Dans le cadre des manifestations en France, de nombreux camions venant d’Espagne ont en effet été pris pour cible ces derniers jours, notamment à la barrière de péage du Boulou, à quelques kilomètres de la frontière espagnole -des attaques filmées et relayées sur les réseaux sociaux.
«Ces jours-ci, les entreprises de transport routier et leurs chauffeurs professionnels font face à des situations de tension extrême» et à une «violence déchaînée», a dénoncé jeudi dans un communiqué la Confédération espagnole du transport de marchandise (CETM), l’une des principales organisations du secteur.
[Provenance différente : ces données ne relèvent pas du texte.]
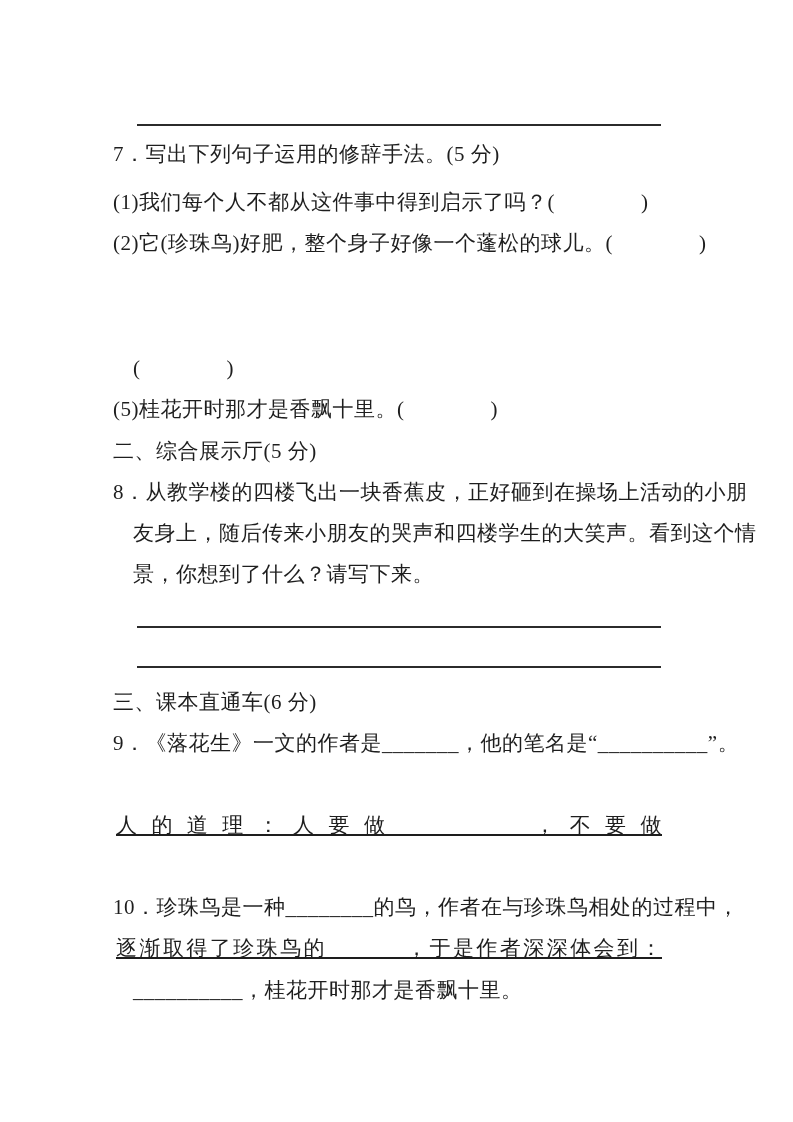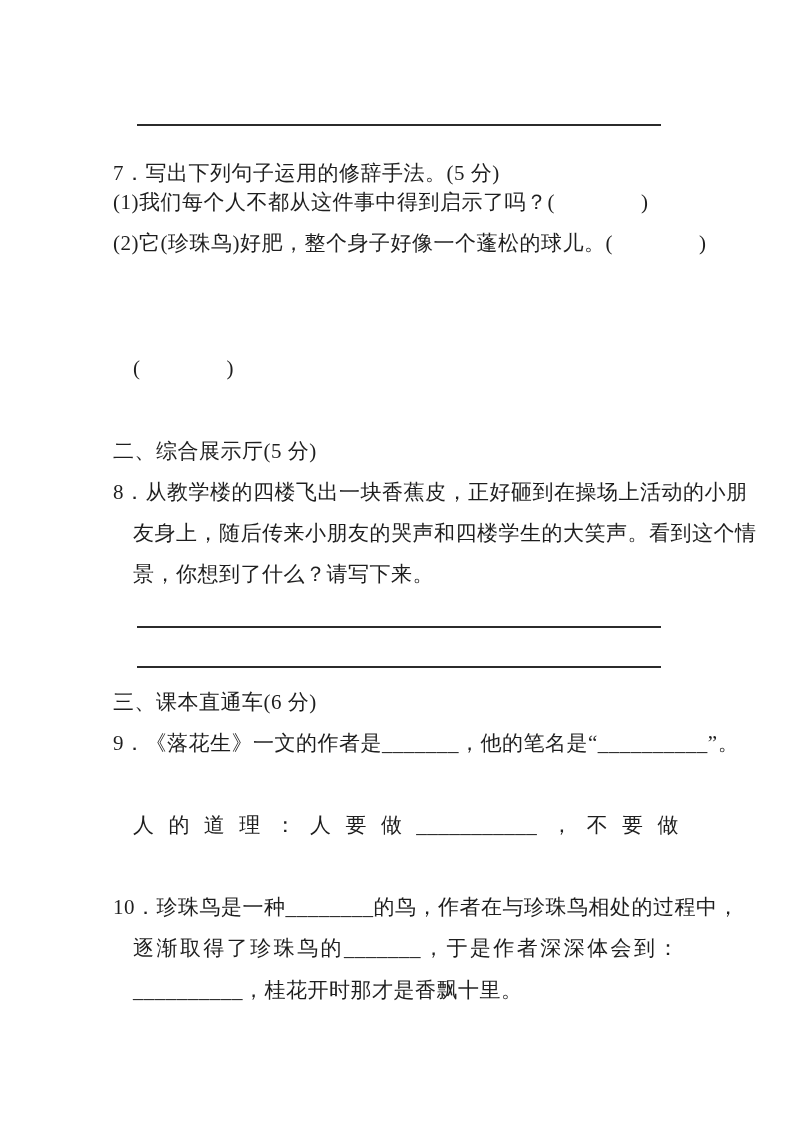--- a/index.html
+++ b/index.html
@@ -49,7 +49,7 @@
 
   <div class="rule" style="top:124px"></div>
 
-  <div class="line" style="top:159px">7．写出下列句子运用的修辞手法。(5 分)</div>
+  <div class="line" style="top:140px">7．写出下列句子运用的修辞手法。(5 分)</div>
   <div class="line" style="top:188px">(1)我们每个人不都从这件事中得到启示了吗？(　　　　)</div>
   <div class="line" style="top:229px">(2)它(珍珠鸟)好肥，整个身子好像一个蓬松的球儿。(　　　　)</div>
   <div class="line cont" style="top:354px">(　　　　)</div>

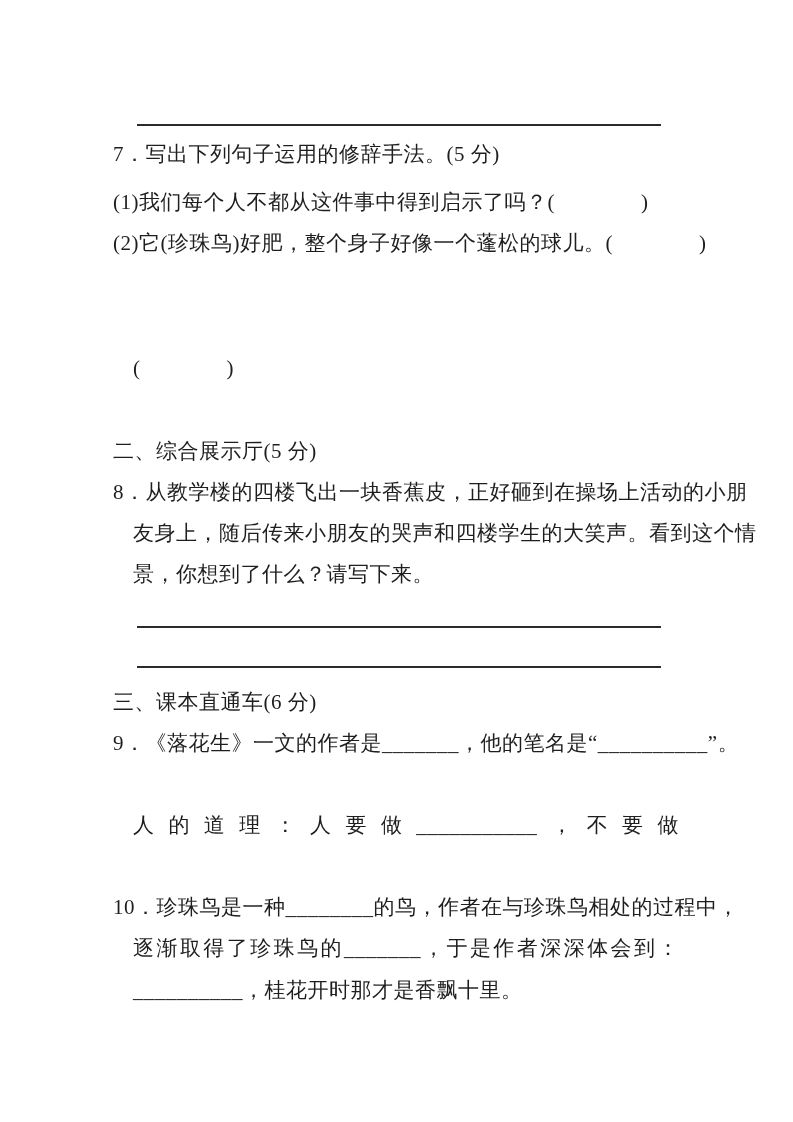--- a/index.html
+++ b/index.html
@@ -53,6 +53,7 @@
   <div class="line" style="top:188px">(1)我们每个人不都从这件事中得到启示了吗？(　　　　)</div>
   <div class="line" style="top:229px">(2)它(珍珠鸟)好肥，整个身子好像一个蓬松的球儿。(　　　　)</div>
   <div class="line cont" style="top:354px">(　　　　)</div>
+  <div class="line" style="top:395px">(5)桂花开时那才是香飘十里。(　　　　)</div>
 
   <div class="line" style="top:437px">二、综合展示厅(5 分)</div>
   <div class="line" style="top:478px">8．从教学楼的四楼飞出一块香蕉皮，正好砸到在操场上活动的小朋</div>

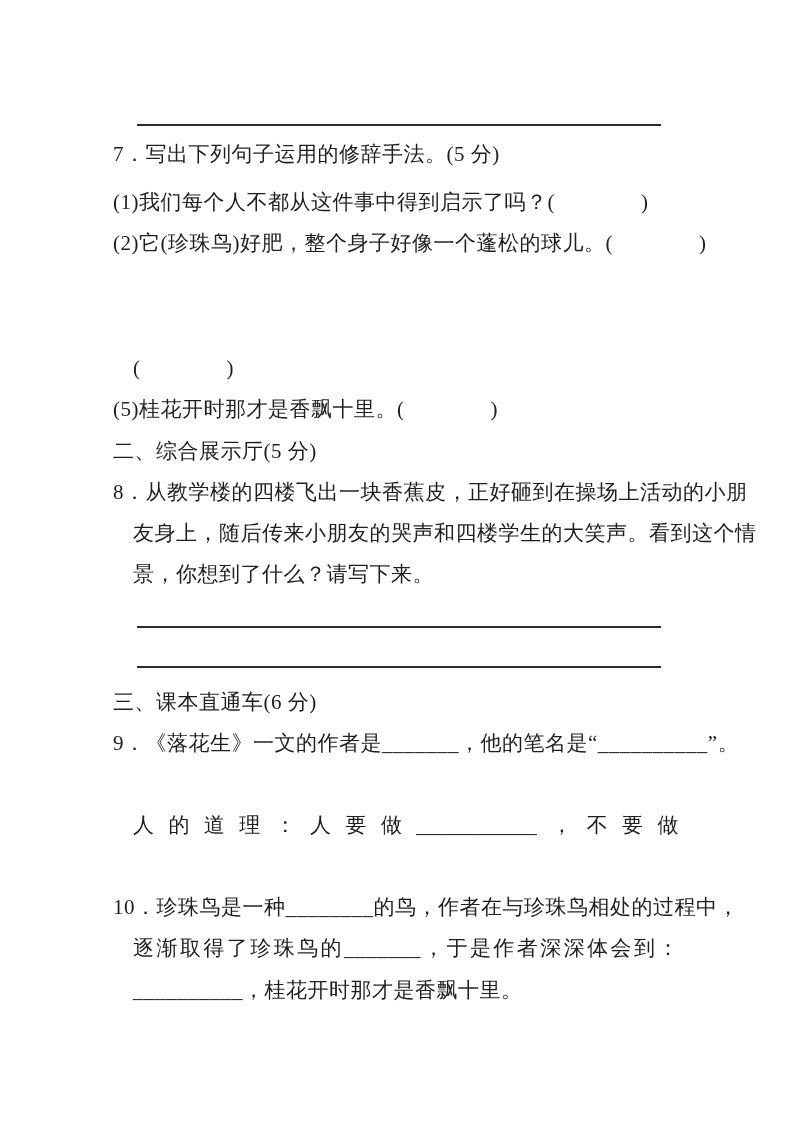--- a/index.html
+++ b/index.html
@@ -28,11 +28,12 @@
     left: 133px;
   }
   .just {
-    left: 133px;
+    left: 116px;
     width: 546px;
     white-space: normal;
     text-align: justify;
     text-align-last: justify;
+    text-decoration: underline;
   }
   .rule {
     position: absolute;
«Tous les jours, nos camions sont dévalisés et pillés (...) Les chauffeurs ont peur de circuler car les manifestants les menacent et les insultent», insiste l’organisation professionnelle, qui dénonce la passivité de la gendarmerie française face à ces multiples attaques.
Depuis Bruxelles, Pedro Sánchez a assuré avoir évoqué ce sujet avec le président français Emmanuel Macron. «Je pense qu’il est très important de respecter les manifestations pacifiques» mais il faut «condamner fermement tout type d’action violente», a souligné le responsable socialiste, en défendant la qualité de l’agriculture «made in Spain».
«Les produits espagnols ne bénéficient d’aucun avantage concurrentiel par rapport à d’autres produits sur le marché intérieur» européen, a-t-il insisté, en rappelant que «les mêmes règles» environnementales s’appliquaient «en France, en Espagne, au Portugal, en Italie, aux Pays-Bas et dans les autres» pays de l’UE.
Ces crispations n’ont pas empêché les trois principaux syndicats agricoles (Asaja, Coag et UPA) d’annoncer mardi qu’ils rejoignaient le mouvement de colère des agriculteurs européens, justifié selon eux au vu de la «bureaucratie étouffante générée par les réglementations européennes».
Parfois surnommée le «potager de l’Europe», l’Espagne est le premier exportateur européen de fruits et légumes. Le secteur agricole espagnol -l’un des plus gros consommateurs de produits phytosanitaires en Europe- y est néanmoins en difficulté, en raison principalement de la sécheresse qui sévit depuis trois ans dans le pays.